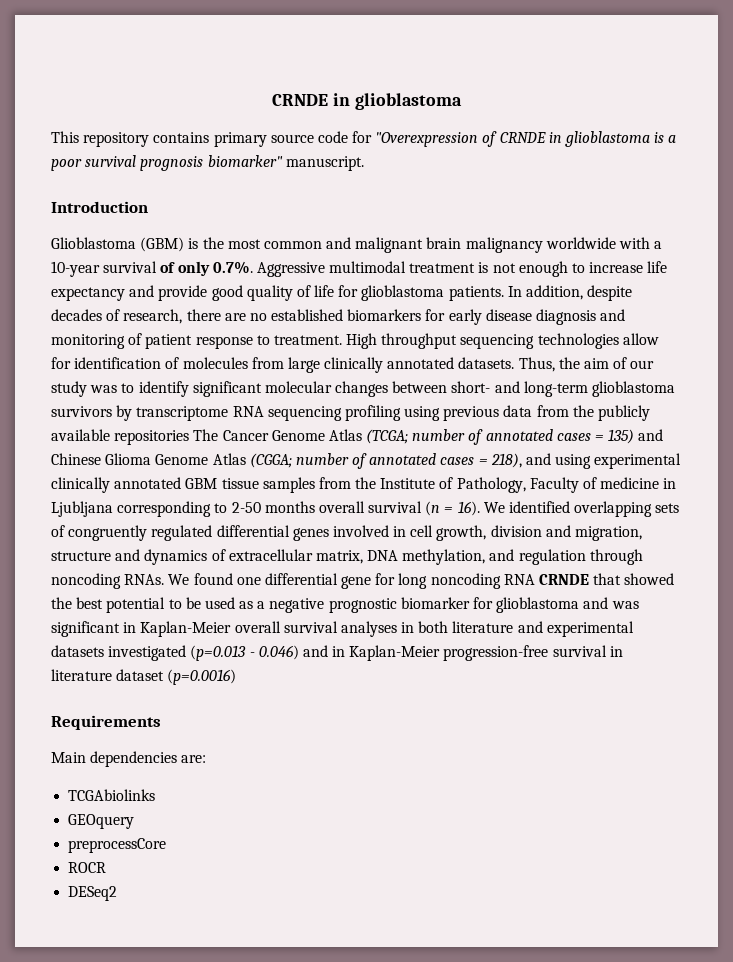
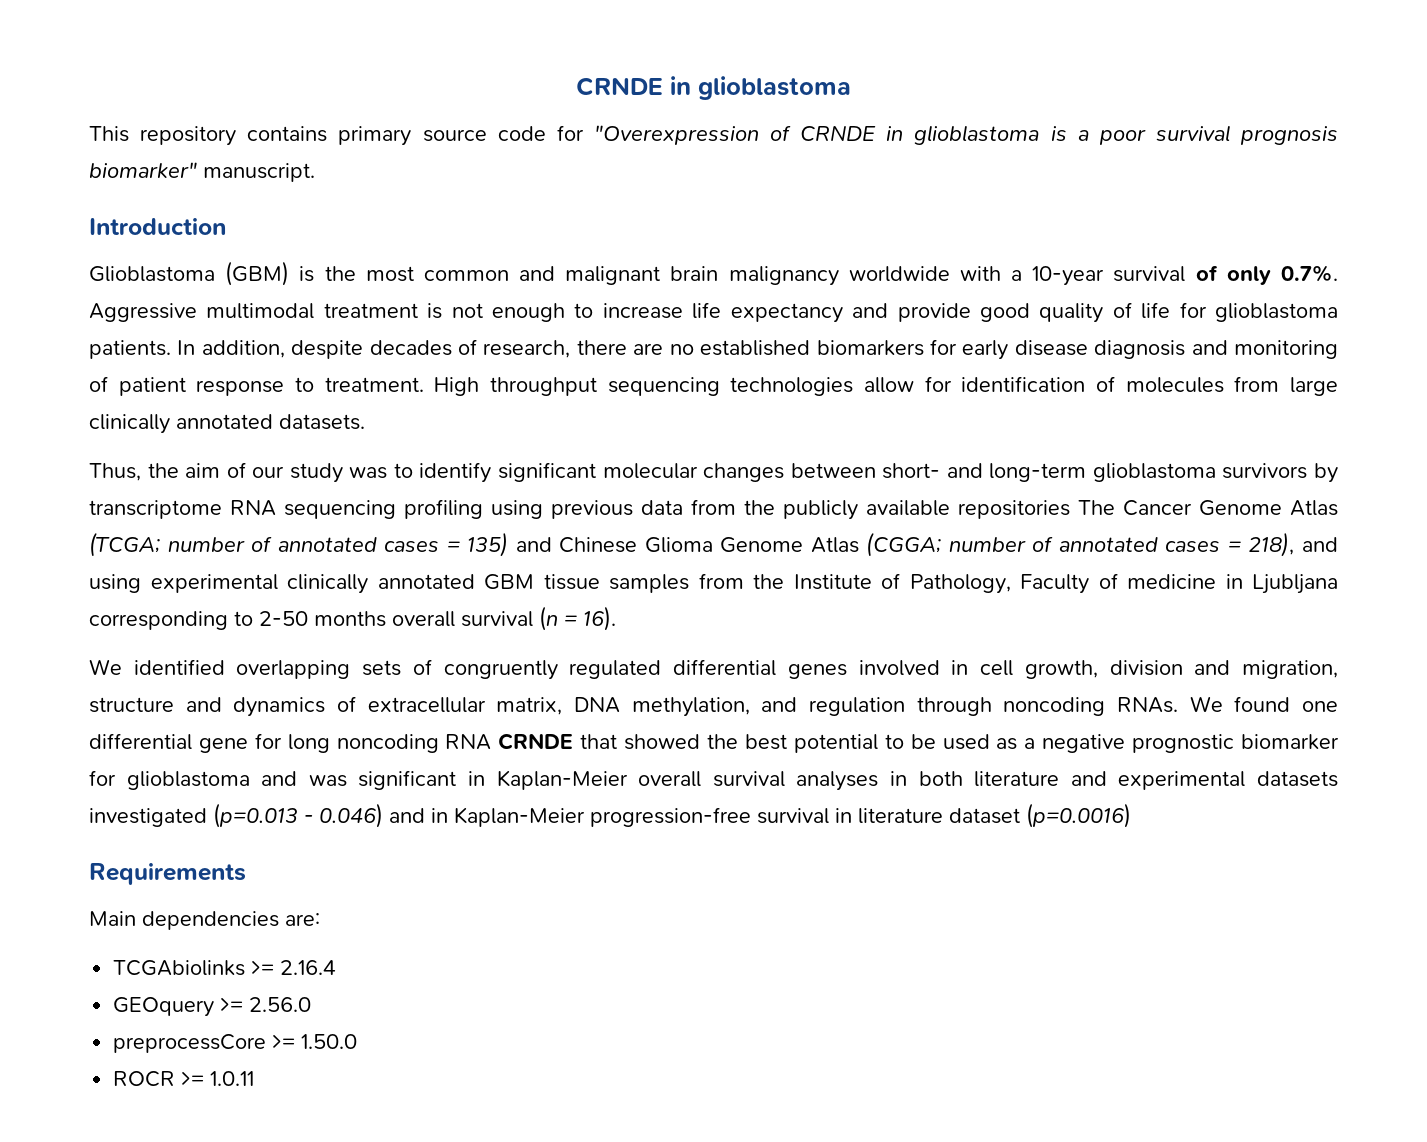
(515, 363) none -> (365, 422) //
(480, 508) none -> (616, 618) //
(156, 795) none -> [251,960,337,975] >= 2.16.4
(135, 821) none -> [220,997,312,1012] >= 2.56.0
(167, 845) none -> [272,1034,358,1049] >= 1.50.0
[68,886,118,901] // DESeq2 -> [181,1071,255,1086] >= 1.0.11

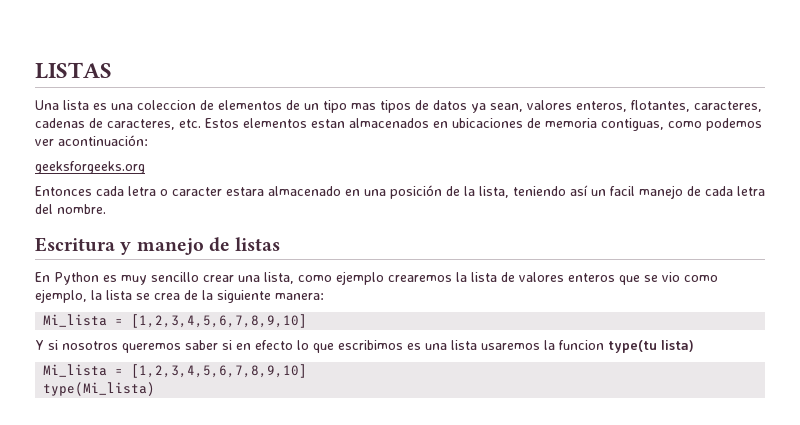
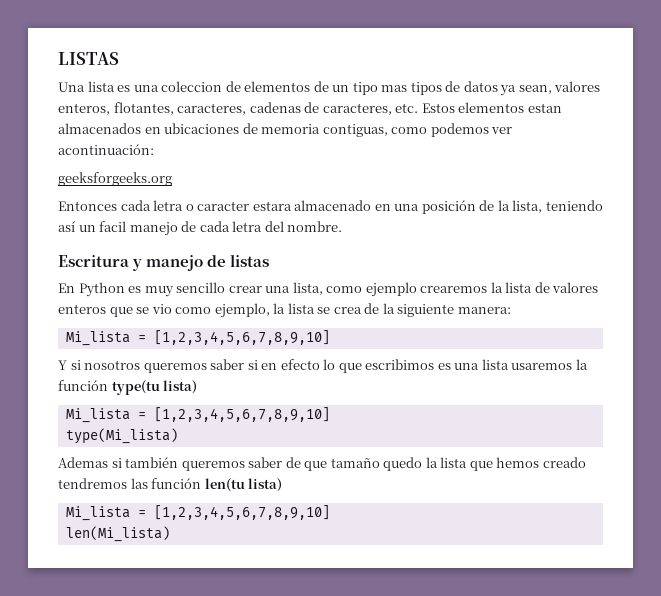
[559,340,604,350] funcion -> [58,380,108,391] función
(156, 389) none -> [58,457,586,471] [58,478,283,492] [65,505,330,521] [65,526,170,542] // Ademas si también queremos saber de que tamaño quedo la lista que hemos creado tendremos las función len(tu lista) // Mi_lista = [1,2,3,4,5,6,7,8,9,10] // len(Mi_lista)

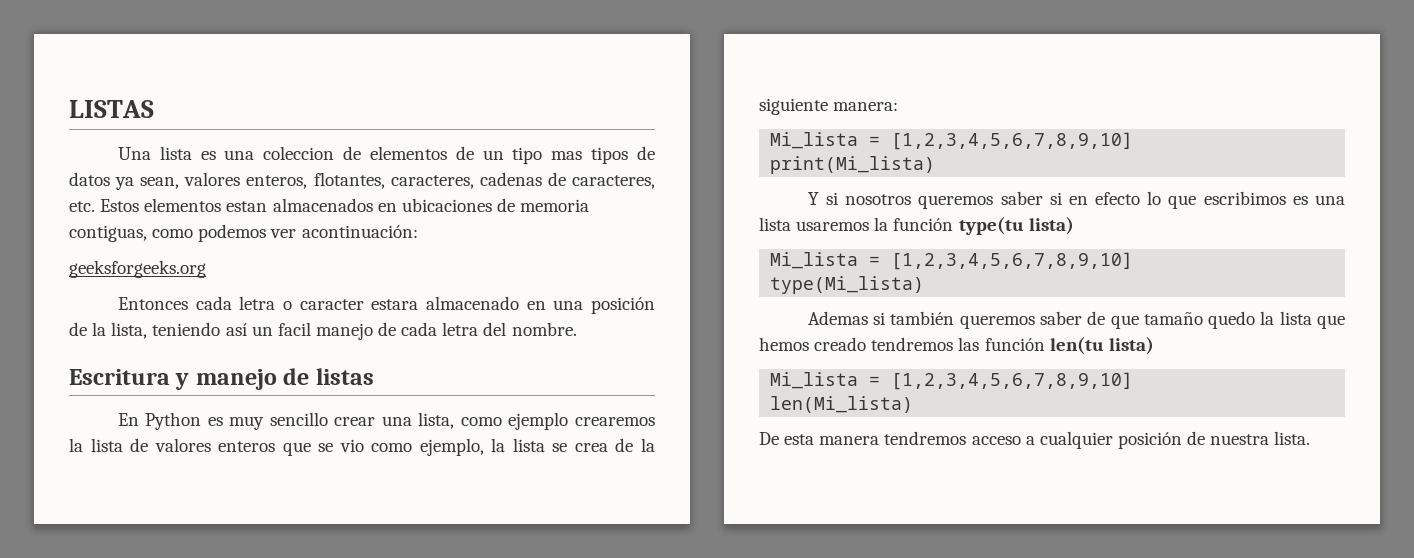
(330, 337) none -> [770,156,936,174] // print(Mi_lista)
(170, 534) none -> [759,431,1311,449] // De esta manera tendremos acceso a cualquier posición de nuestra lista.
---+---
* [Requirement]:
Quote, please, only the lines running from the one with "(167, 845) none" down to the final line of the data above, keeping both ends and skipping the pictures.

* [Answer for this exercise]:
(167, 845) none -> [272,1034,358,1049] >= 1.50.0
[68,886,118,901] // DESeq2 -> [181,1071,255,1086] >= 1.0.11

[559,340,604,350] funcion -> [58,380,108,391] función
(156, 389) none -> [58,457,586,471] [58,478,283,492] [65,505,330,521] [65,526,170,542] // Ademas si también queremos saber de que tamaño quedo la lista que hemos creado tendremos las función len(tu lista) // Mi_lista = [1,2,3,4,5,6,7,8,9,10] // len(Mi_lista)

(330, 337) none -> [770,156,936,174] // print(Mi_lista)
(170, 534) none -> [759,431,1311,449] // De esta manera tendremos acceso a cualquier posición de nuestra lista.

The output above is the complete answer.